Quadruped Robot Dog for Multi-Environment Disaster Exploration

In recent years, the increasing frequency of natural disasters has elevated the risks faced by rescue personnel, prompting a shift towards robotic solutions for hazardous missions. To address this, we have developed a versatile quadruped robot dog designed to navigate complex terrains and perform exploration tasks in disaster scenarios. This robot dog aims to replace human responders in dangerous environments, ensuring safety while enabling efficient data collection and辅助救援. Our design focuses on high stability, adaptability, and integration of advanced sensors, making it a robust tool for search and rescue operations. This article details the mechanical design, gait analysis, and sensor technologies of the robot dog, emphasizing its potential in real-world applications.

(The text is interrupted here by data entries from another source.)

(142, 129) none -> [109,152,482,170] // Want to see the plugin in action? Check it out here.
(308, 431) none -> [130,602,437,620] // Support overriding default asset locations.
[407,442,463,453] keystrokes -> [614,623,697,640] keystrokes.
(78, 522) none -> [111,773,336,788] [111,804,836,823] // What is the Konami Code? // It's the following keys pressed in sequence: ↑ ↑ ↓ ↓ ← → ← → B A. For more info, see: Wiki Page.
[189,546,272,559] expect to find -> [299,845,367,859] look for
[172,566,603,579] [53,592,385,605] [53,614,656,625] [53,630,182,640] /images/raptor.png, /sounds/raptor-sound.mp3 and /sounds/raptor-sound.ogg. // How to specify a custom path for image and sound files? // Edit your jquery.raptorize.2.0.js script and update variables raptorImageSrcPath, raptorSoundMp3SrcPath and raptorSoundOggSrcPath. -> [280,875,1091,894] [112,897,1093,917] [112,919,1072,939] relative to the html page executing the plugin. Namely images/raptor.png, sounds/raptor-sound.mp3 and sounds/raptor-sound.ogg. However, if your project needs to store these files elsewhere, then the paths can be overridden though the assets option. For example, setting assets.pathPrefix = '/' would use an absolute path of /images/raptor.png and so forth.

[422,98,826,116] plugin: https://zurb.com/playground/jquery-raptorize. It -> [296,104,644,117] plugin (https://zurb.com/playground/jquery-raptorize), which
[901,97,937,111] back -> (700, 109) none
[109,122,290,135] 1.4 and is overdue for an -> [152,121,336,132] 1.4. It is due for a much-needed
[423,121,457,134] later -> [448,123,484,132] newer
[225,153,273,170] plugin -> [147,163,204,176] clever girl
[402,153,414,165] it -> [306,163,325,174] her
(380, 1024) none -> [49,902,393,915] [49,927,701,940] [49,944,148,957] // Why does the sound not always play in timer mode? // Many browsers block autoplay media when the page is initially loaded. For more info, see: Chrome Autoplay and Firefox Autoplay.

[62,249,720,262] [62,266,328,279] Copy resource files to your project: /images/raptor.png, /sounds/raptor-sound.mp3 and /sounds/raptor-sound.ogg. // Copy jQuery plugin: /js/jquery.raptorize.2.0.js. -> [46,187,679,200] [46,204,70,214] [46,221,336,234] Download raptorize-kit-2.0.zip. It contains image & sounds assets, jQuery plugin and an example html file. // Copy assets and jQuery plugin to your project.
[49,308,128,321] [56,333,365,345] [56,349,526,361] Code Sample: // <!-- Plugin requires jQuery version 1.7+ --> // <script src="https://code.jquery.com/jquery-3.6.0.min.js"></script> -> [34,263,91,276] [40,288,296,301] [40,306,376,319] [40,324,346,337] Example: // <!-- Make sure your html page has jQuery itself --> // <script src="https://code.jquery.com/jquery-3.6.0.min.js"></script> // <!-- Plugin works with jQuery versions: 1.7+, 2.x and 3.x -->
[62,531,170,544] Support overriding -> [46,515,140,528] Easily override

The core of our robot dog lies in its mechanical structure, which features an 8-degree-of-freedom (DOF) configuration with an elbow-knee leg design arranged in an X-pattern. This configuration enhances stability and allows for agile movement across various surfaces. We utilized SolidWorks for 3D modeling to create a detailed virtual prototype, ensuring precise component alignment and weight distribution. The materials were selected for strength and lightness: the main body frame is constructed from aluminum alloy, while the leg bones are made of carbon fiber tubes. For instance, the thigh bone has an outer diameter of 20 mm, and the calf bone has an outer diameter of 15 mm. A rubber sleeve covers the calf bone to increase ground friction, improving traction during locomotion. High-torque servo motors are employed at the hip and knee joints, enabling powerful and controlled movements. To validate the design, we imported the model into ADAMS for dynamic simulation, where constraints, driving functions, friction forces, and contact parameters were defined. The simulation environment included a workspace platform and gravity effects, allowing us to analyze the robot dog’s behavior under realistic conditions.

In ADAMS, we established a virtual model of the quadruped robot dog to simulate its walking gait. The driving functions for the joints were based on sinusoidal and half-wave functions, optimized for the elbow-knee leg design. For the hip joints, the rotation angles are given by:

$$ \theta_{\text{hip, LF}} = 9.42 \times \frac{2\pi}{360} \sin\left(\frac{2\pi t}{0.8} + \frac{\pi}{2}\right) $$
$$ \theta_{\text{hip, LR}} = 9.42 \times \frac{2\pi}{360} \sin\left(\frac{2\pi t}{0.8} – \frac{\pi}{2}\right) $$

For the knee joints, we used a combination of sinusoidal and absolute functions to achieve the desired motion:

$$ \theta_{\text{knee, LF}} = -\frac{5.23 \times 2\pi / 360}{2} \sin\left(\frac{2\pi t}{0.8}\right) – \left| \frac{5.23 \times 2\pi / 360}{2} \sin\left(\frac{2\pi t}{0.8}\right) \right| $$
$$ \theta_{\text{knee, LR}} = -\frac{5.23 \times 2\pi / 360}{2} \sin\left(\frac{2\pi t}{0.8} + \pi\right) – \left| \frac{5.23 \times 2\pi / 360}{2} \sin\left(\frac{2\pi t}{0.8} + \pi\right) \right| $$

These functions ensure smooth joint movements, minimizing jerks and enhancing stability. The simulation results demonstrated that the robot dog’s center of mass remained largely stable during forward motion, with only minor lateral deviations during initiation. The trajectories of the hip and knee joints were also平稳, confirming the effectiveness of the driving functions. This stability is crucial for the robot dog to operate reliably in uneven terrains. Table 1 summarizes the key parameters of the joint驱动 functions used in the simulation.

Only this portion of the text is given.